Duchenne muscular dystrophy (DMD) is a rare neuromuscular disorder that causes progressive weakness and early death. Gene therapy is an area of new therapeutic development. This qualitative study explored factors influencing parents’ and adult patients’ preferences about gene therapy.
We report qualitative data from 17 parents of children with DMD and 6 adult patients. Participants responded to a hypothetical gene therapy vignette with features including non-curative stabilizing benefits to muscle, cardiac and pulmonary function; a treatment-related risk of death; and one-time dosing with time-limited benefit of 8–10 years. We used NVivo 11 to code responses and conduct thematic analyses.
All participants placed high value on benefits to skeletal muscle, cardiac, and pulmonary functioning, with the relative importance of cardiac and pulmonary function increasing with disease progression. More than half tolerated a hypothetical 1% risk of death when balanced against Duchenne progression and limited treatment options. Risk tolerance increased at later stages. Participants perceived a ‘right time’ to initiate gene therapy. Most preferred to wait until a highly-valued function was about to be lost.
Participants demonstrated a complex weighing of potential benefits against harms and the inevitable decline of untreated Duchenne. Disease progression increased risk tolerance as participants perceived fewer treatment options and placed greater value on maintaining remaining function. In the context of a one-time treatment like gene therapy, our finding that preferences about timing of initiation are influenced by disease state suggest the importance of assessing ‘lifetime’ preferences across the full spectrum of disease progression.
Duchenne muscular dystrophy (Duchenne) is a rare neuromuscular disorder with onset in early childhood. The progressive muscle weakness leads to loss of motor function that is further complicated by pulmonary and cardiac complications, leading to death typically in the third decade [1–3]. The distress associated with the Duchenne prognosis, progressive loss of function, and limitations in activities of daily living impact the quality of life of patients [3–5] and their caregivers [6–13].

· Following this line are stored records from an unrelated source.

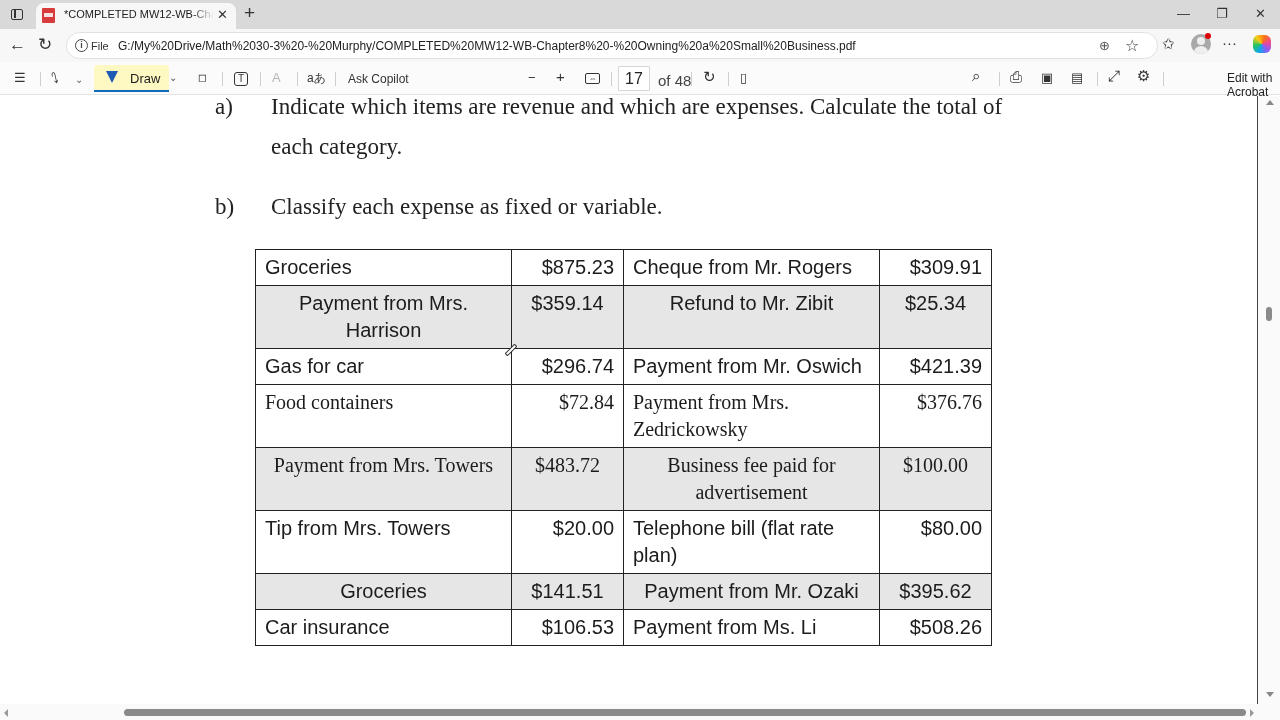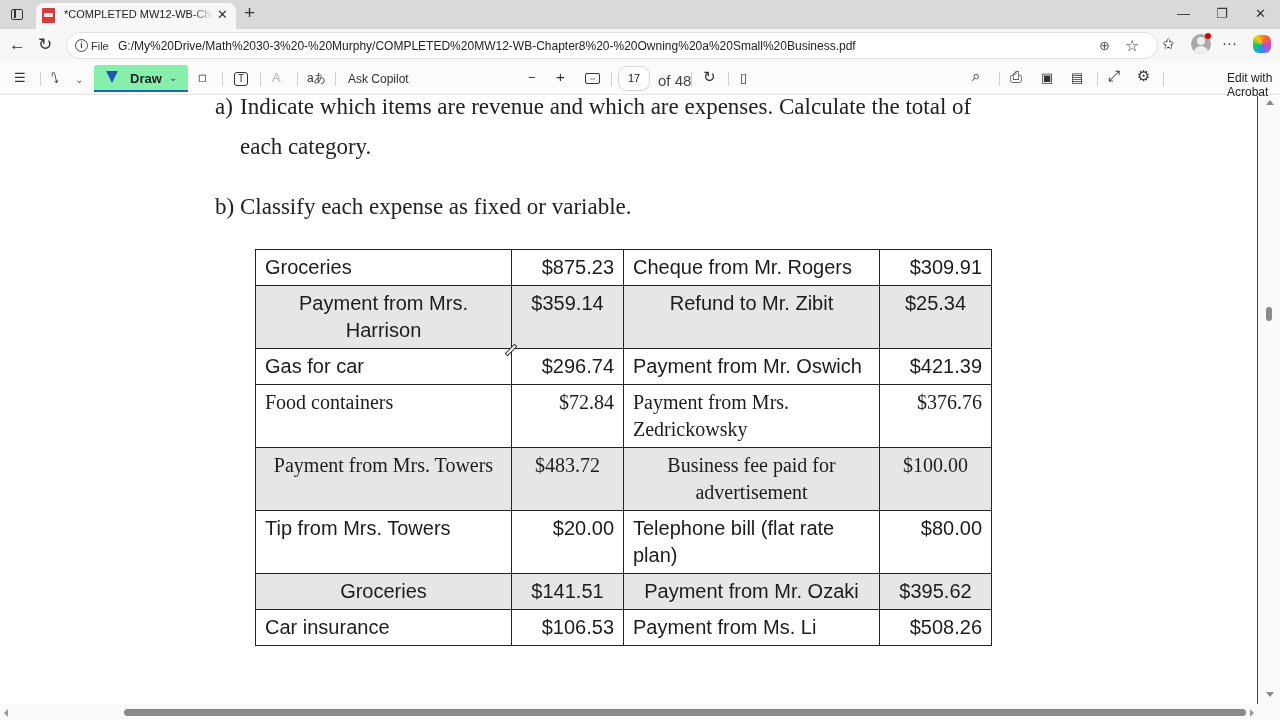--- a/index.html
+++ b/index.html
@@ -33,33 +33,33 @@
   .avatar::before { content: ""; position: absolute; left: 6px; top: 3px; width: 8px; height: 8px; border-radius: 50%; background: #efefef; }
   .avatar::after { content: ""; position: absolute; left: 3px; top: 12px; width: 14px; height: 12px; border-radius: 50%; background: #efefef; }
   .avatar-dot { position: absolute; left: 1205px; top: 4px; width: 6px; height: 6px; border-radius: 50%; background: #d00; }
   .copilot { position: absolute; left: 1253px; top: 6px; width: 18px; height: 18px; border-radius: 6px;
     background: conic-gradient(from 200deg, #0ea5e9, #22c55e, #facc15, #f97316, #ec4899, #8b5cf6, #0ea5e9); }
 
   
   .pdfbar { position: absolute; left: 0; top: 62px; width: 1280px; height: 33px; background: #fbfbfb; border-bottom: 1px solid #e3e3e3; }
   .pb { position: absolute; top: 8px; font-size: 13px; color: #333; line-height: 16px; }
   .sep { position: absolute; top: 10px; width: 1px; height: 14px; background: #cfcfcf; }
-  .draw-btn { position: absolute; left: 94px; top: 3px; width: 94px; height: 27px; background: #86efac; border-bottom: 2px solid #0f6cbd; border-radius: 3px 3px 0 0; font-weight: bold; }
+  .draw-btn { position: absolute; left: 94px; top: 3px; width: 75px; height: 27px; background: #fef9c3; border-bottom: 2px solid #0f6cbd; border-radius: 3px 3px 0 0; }
   .draw-btn .pen { position: absolute; left: 12px; top: 6px; width: 0; height: 0; border-left: 6px solid transparent; border-right: 6px solid transparent; border-top: 12px solid #1c5ab4; }
   .draw-btn .lbl { position: absolute; left: 36px; top: 6px; font-size: 13px; color: #222; }
   .draw-btn .chev { position: absolute; left: 75px; top: 7px; font-size: 10px; color: #555; }
-  .page-box { position: absolute; left: 618px; top: 4px; width: 32px; height: 25px; border: 1px solid #d6d6d6; background: #fff; border-radius: 9px; font-size: 11px; text-align: center; line-height: 23px; color: #222; }
+  .page-box { position: absolute; left: 618px; top: 4px; width: 32px; height: 25px; border: 1px solid #d6d6d6; background: #fff; border-radius: 1px; font-size: 16px; text-align: center; line-height: 23px; color: #222; }
   .page-of { position: absolute; left: 658px; top: 10px; font-size: 15px; color: #444; }
   .edit-acrobat { position: absolute; left: 1227px; top: 9px; font-size: 12px; color: #222; }
 
   
   .viewer { position: absolute; left: 0; top: 96px; width: 1257px; height: 608px; background: #ffffff; overflow: hidden; }
   .q { position: absolute; font-family: "Liberation Serif", "DejaVu Serif", serif; font-size: 23px; color: #222; white-space: nowrap; }
   .q .lab { position: absolute; left: 0; }
-  .q .txt { position: absolute; left: 25px; text-align: center; }
+  .q .txt { position: absolute; left: 56px; text-align: center; }
 
   table.items { position: absolute; left: 255px; top: 153px; border-collapse: collapse; font-family: "Liberation Sans", "DejaVu Sans", sans-serif; font-size: 20px; color: #1c1c1c; }
   table.items td { border: 1.5px solid #222; vertical-align: top; line-height: 27px; padding: 4px 9px 4px 9px; }
   table.items td.desc { width: 256px; }
   table.items td.amt { width: 112px; text-align: right; }
   table.items td.desc2 { width: 256px; }
   table.items td.amt2 { width: 112px; text-align: right; }
   table.items tr.shade td { background: #e6e6e6; text-align: center; }
   table.items tr.tall td { height: 63px; font-family: Liberation Serif, serif; }
   table.items tr.norm td { height: 36px; }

Consistent with our previous PFDD work [30, 31], study decision making occurs through a consensus-driven process facilitated through an advisory committee comprising a patient representative, a caregiver representative, an expert clinician, and representatives from industry. The committee advised on the development of the instrument, discussed results interpretation and reporting, and participate as authors. Study data is owned by PPMD.
Our findings indicate cautious optimism about gene therapy as a therapeutic option for Duchenne. Our parent and adult participants placed high value on what they perceived as meaningful benefits to function and quality of life. The potential benefits were valued somewhat differently based on disease progression. Benefits to muscle function were important to maintaining or improving mobility in younger children, versus maintaining or improving independence and activities of daily living in older children and adults with Duchenne. Similarly, both groups valued improved cardiac and pulmonary function due to associated lifespan and quality of life benefits. Those in older age groups describe higher relative importance of cardiac and pulmonary benefits compared to muscle benefits.